Keywords: 5-HT6 receptor, ligand efficacy, constitutive activation, adenylyl cyclase, cyclic-AMP (cAMP), partial agonist, inverse agonist, HEK-293F and Cos-7 cells

Introduction

The 5-hydroxytryptamine6 (5-HT6) receptor is probably exclusively localized in the central nervous system (CNS), highest in limbic and cortical regions, and has been postulated to modulate CNS acetylcholine and glutamate function (Woolley et al., 2004). It may have a primary role in memory processes and learning, and 5-HT6 receptor ligands may be of benefit to improve cognitive function as suggested by a list of interesting studies (see Woolley et al., 2004).

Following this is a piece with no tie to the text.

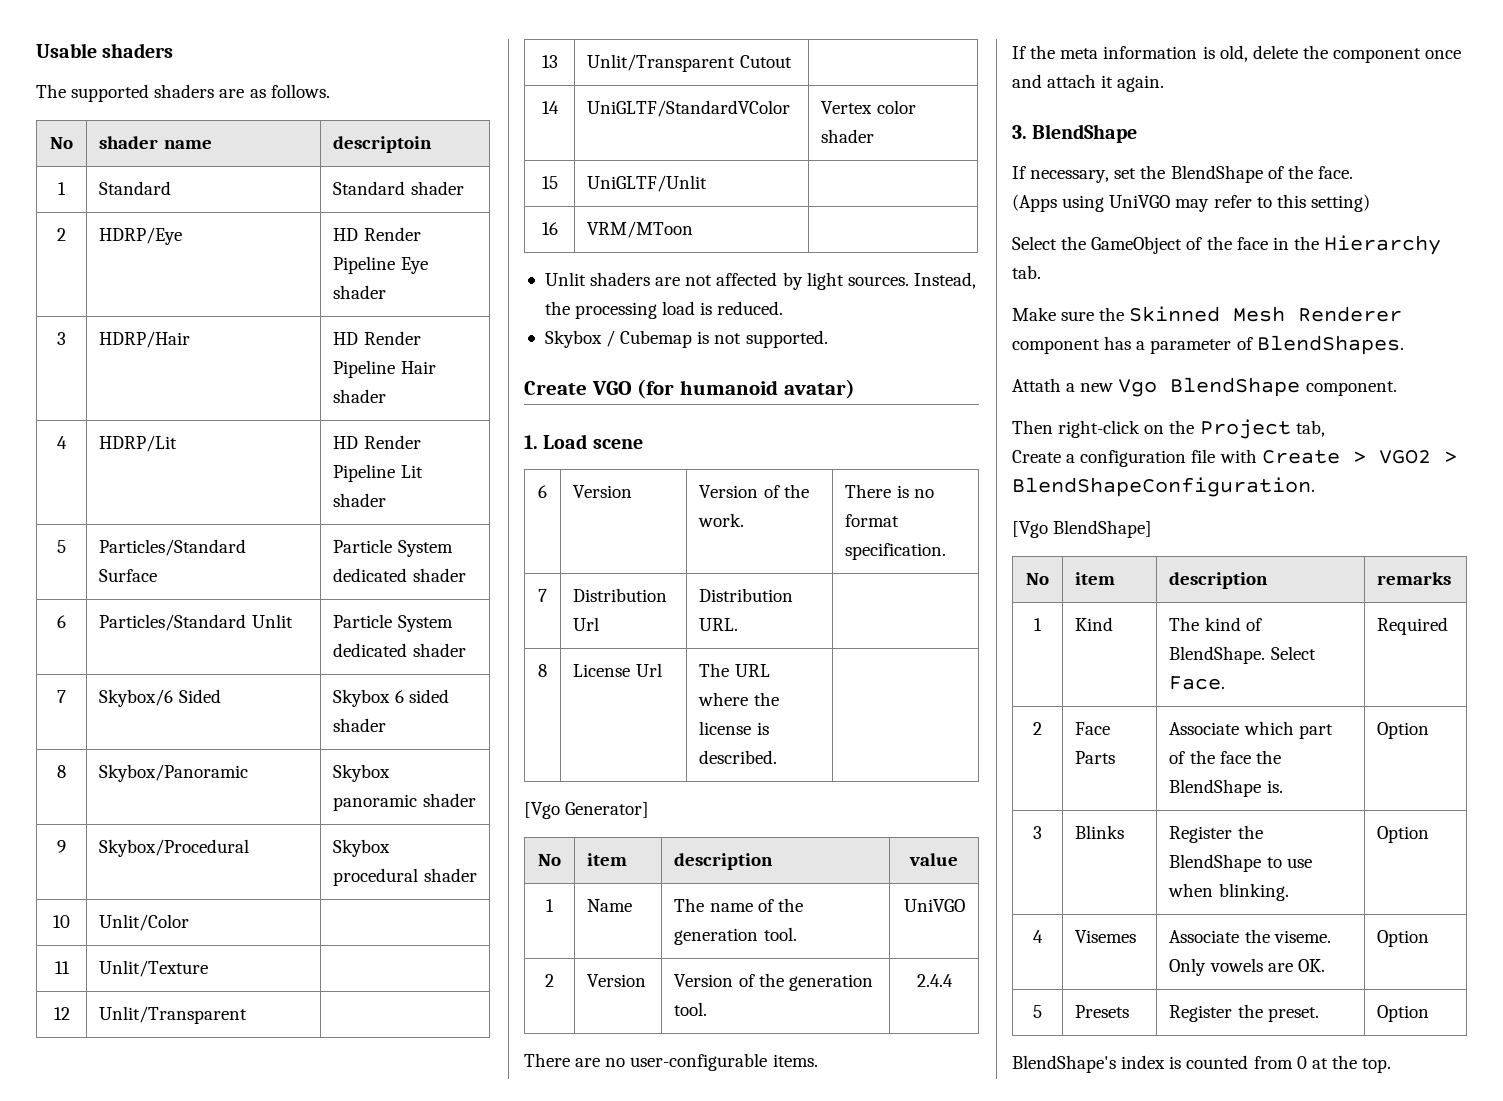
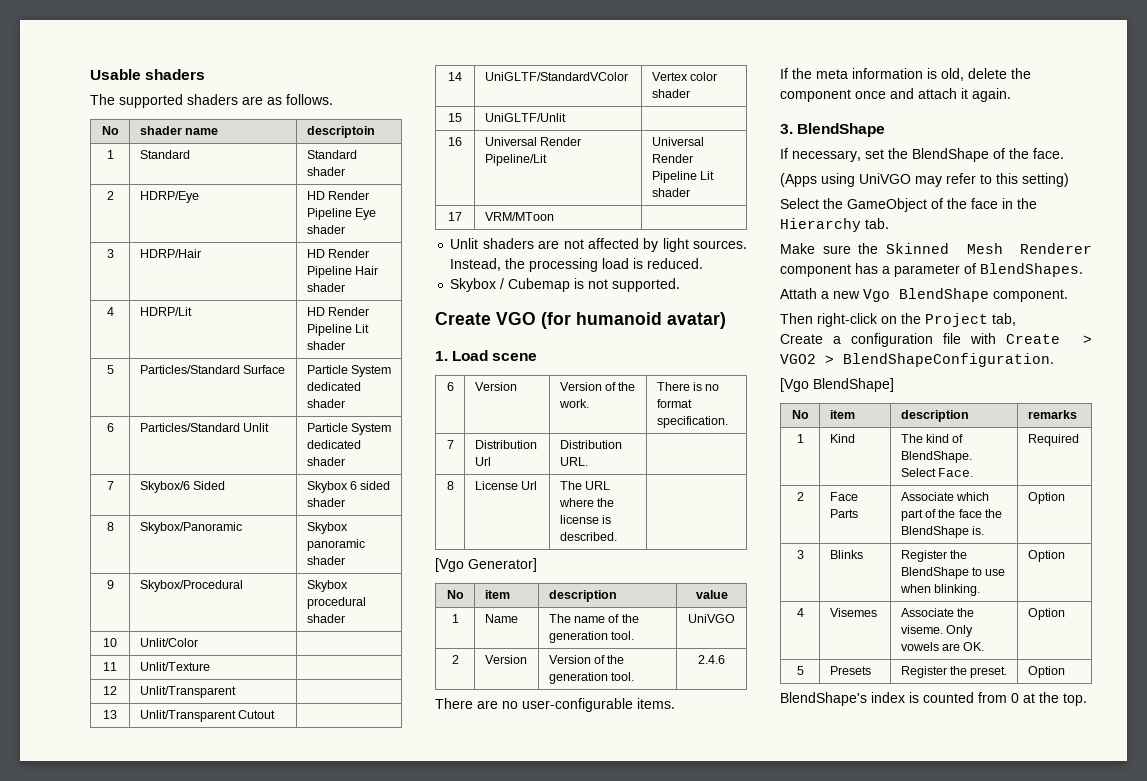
(558, 228) none -> [484,137,581,146] [484,154,547,166] [651,137,704,146] [651,154,693,163] [651,171,714,183] [651,188,690,197] [448,212,462,221] | Universal Render Pipeline/Lit | Universal Render Pipeline Lit shader // 17
[916,974,953,987] 2.4.4 -> [698,655,725,664] 2.4.6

This receptor is also likely to play a role in obesity (Vickers & Dourish, 2004). Early studies demonstrated that chronic administration of 5-HT6 antisense oligonucleotides produced a significant reduction in food intake and body weight in rats (Bourson et al., 1995; Bentley et al, 1997). Furthermore, 5-HT6 receptor knockout mice are also resistant to weight gain when exposed to a high-fat diet (Caldirola, 2003). In addition, the 5-HT6 receptor has also been suggested to be involved in psychotic and affective disorders, anxiety and epilepsy (Woolley et al., 2004). The 5-HT6 receptor belongs to the G-protein-coupled receptor family and is coupled to the Gs-family of G proteins and has been demonstrated to increase cAMP formation in recombinant expression systems (Ruat et al., 1993; Kohen et al., 1996; Boess et al., 1997), cultured mouse striatal neurones (Sebben et al., 1994) and pig caudate membranes (Schoeffter & Waeber, 1994).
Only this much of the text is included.